Immediately following the television broadcast of Bernard’s e-petition speech in Ottawa on September 20, 2016, social media critics were unable to reconcile his unpolished appearance with an articulate opinion, so he was accused of being a fraud. Because of this, many concluded that he was a character put forward by a PR team. A mob mentality erupted on both sides and the tone of the attacks turned dark including cyberporn bullying and threats of physical harm to family members. Shannon Stubbs, the MP for Lakeland (AB) took notice of the unfair judgements being made towards Bernard so she posted her own defense:
“Leftist and liberal activists, champagne socialists and happy keyboard warriors have been quick to judge oil workers, particularly over the course of the last few weeks. The hypocrisy and double-standards are ridiculous and, quite frankly, they’re embarrassing for those slinging mud. Here’s a summary:
- If the oil workers are dressed in their work clothes, they’re dirty, unkempt stuntmen/women.
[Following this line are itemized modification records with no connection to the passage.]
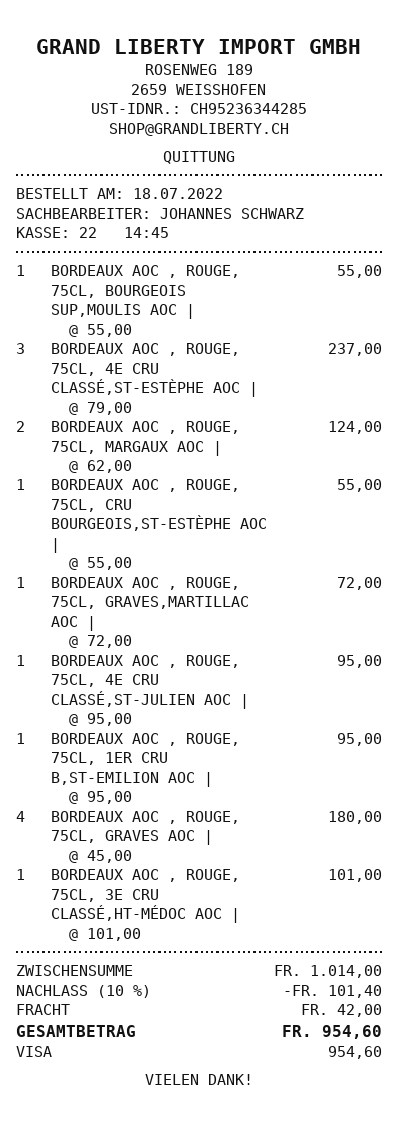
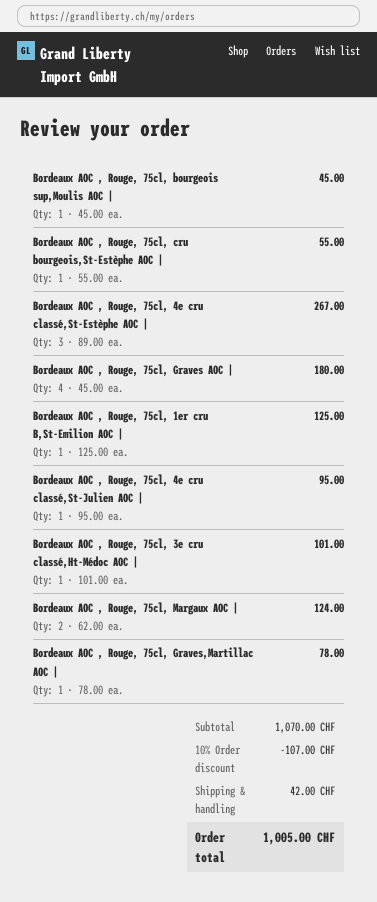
BORDEAUX AOC , ROUGE, 75CL, BOURGEOIS SUP,MOULIS AOC |: 1 x 55.00 = 55.00 -> 1 x 45.00 = 45.00
BORDEAUX AOC , ROUGE, 75CL, 4E CRU CLASSÉ,ST-ESTÈPHE AOC |: 3 x 79.00 = 237.00 -> 3 x 89.00 = 267.00
BORDEAUX AOC , ROUGE, 75CL, GRAVES,MARTILLAC AOC |: 1 x 72.00 = 72.00 -> 1 x 78.00 = 78.00
BORDEAUX AOC , ROUGE, 75CL, 1ER CRU B,ST-EMILION AOC |: 1 x 95.00 = 95.00 -> 1 x 125.00 = 125.00
subtotal: 1014.00 -> 1070.00
discount: 10% = 101.40 -> 10% = 107.00
total: 954.60 -> 1005.00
- If they have their long hair tied back under their hard hats for work, they’re fake.
- If they have a liberal arts degree, they surely can’t actually work on a rig.
- If they’re in a suit, they’re frauds.
- If they’ve participated in a church theatre production, they’re definitely paid actors.
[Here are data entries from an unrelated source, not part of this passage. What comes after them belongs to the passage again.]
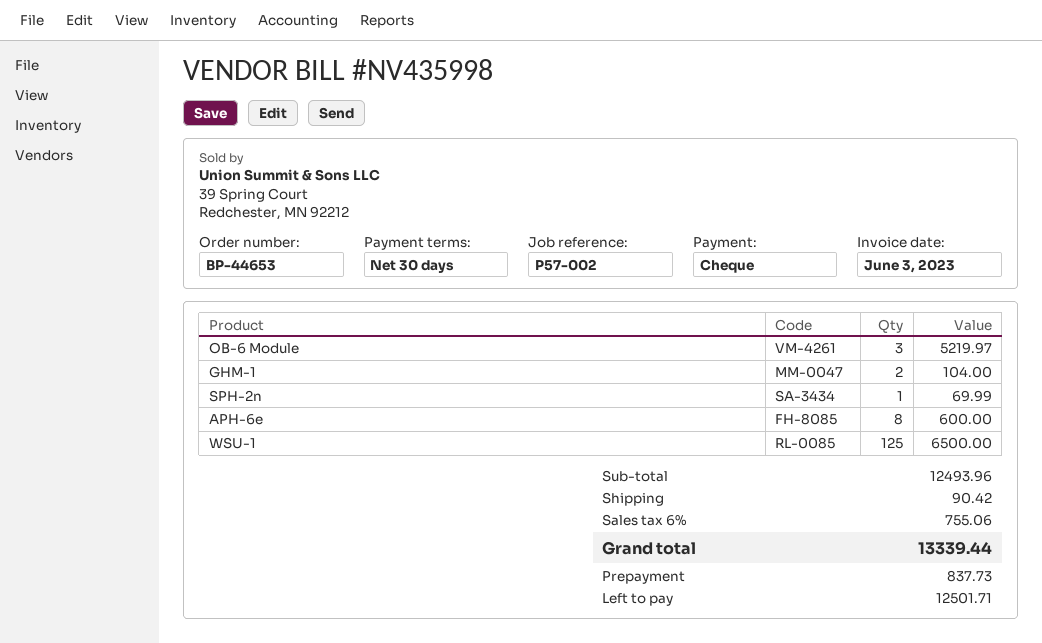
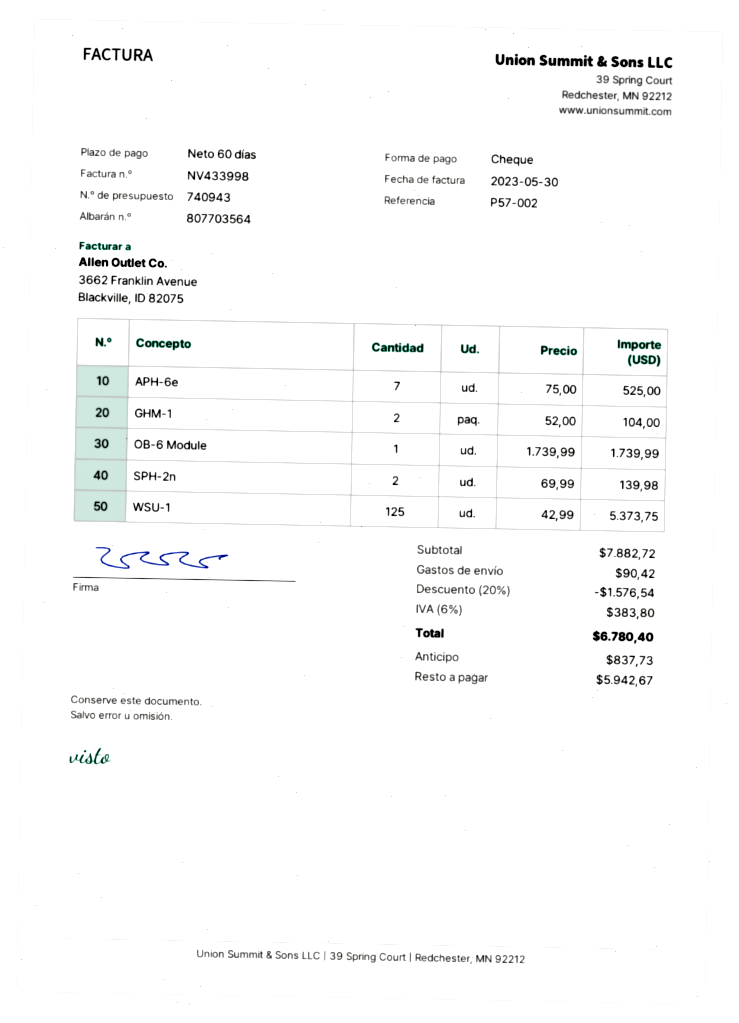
invoice number: NV435998 -> NV433998
invoice date: 2023-06-03 -> 2023-05-30
payment terms: 30 days -> 60 days
OB-6 Module: 3 for 5219.97 -> 1 for 1739.99
SPH-2n: 1 for 69.99 -> 2 for 139.98
APH-6e: 8 for 600.00 -> 7 for 525.00
WSU-1: 125 for 6500.00 -> 125 for 5373.75
subtotal: 12493.96 -> 7882.72
discount: none -> 20% = 1576.54
tax: 6% = 755.06 -> 6% = 383.80
total: 13339.44 -> 6780.40
balance: 12501.71 -> 5942.67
- If they’ve been interviewed by a specific media outlet, they must certainly be conspiring together.
- If they go by a middle name as opposed to a given name, there must be something fishy.
- If they’ve just gone back to work, but have been unemployed for months – they should have saved their money.
- If they worked on a rig, they must have made a six figure salary.
- If they’re from somewhere else, or they’ve lived somewhere else while laid off and trying to find work, they can’t possibly speak for Albertans.
- If they’re currently employed, even for a short time, they must know nothing about being unemployed and struggling.
The fact of the matter is, when the leftist and liberal activists can’t properly and intelligently counter a policy or position they disagree with, they resort to name-calling and personal attacks which is sad and truly unfortunate, and does nothing but make them look like angry and irrational hypocrites. First, they attacked someone for appearing to be their own perception of a stereotype, but then they condemned him for not being it enough. How ironic it is that these types are generally preaching love, tolerance, understanding, and acceptance, yet when it relates to something they don’t agree with, those sentiments and warm-and-fuzzies are thrown out the window.
Truth be told, an oil worker can both work on a rig AND hold a political science or liberal arts degree. The oil and gas industry offers people many different options in their lives, and this is a great thing. From accountants to “roughnecks,” there’s a place and an important role for everyone. Salaries range as much as skills and talents and personalities do, and not everyone is pulling in six figure salaries.
Many oil workers are well-educated, with varied interests (including theatre and the arts!), and multiple ambitions and aspirations – just like all Canadians. They work in the industry to put food on their table, to establish a nest egg, to save for a specific purpose, to utilize their education or trade, or maybe it’s the career they know and love for their whole lives.
Oil workers are not dirty and unkempt because they wear their work clothes in unconventional locations to showcase what a real oil worker looks like, so many Canadians who don’t know, can see and understand. They have all lengths and colours of hair, and come from various regions in Canada. Alberta is a mosaic of people who represent all provinces and territories (and all around the world), including their adopted home.
Bernard Hancock has stuck his neck out to stand up for his fellow oil workers, not for fame or notoriety but because he believes in trying to make a difference, and that’s something of which we can all be proud. Thank you, Bernard, for continuing to fight the good fight for your fellow oil and gas workers, and for all Canadians.”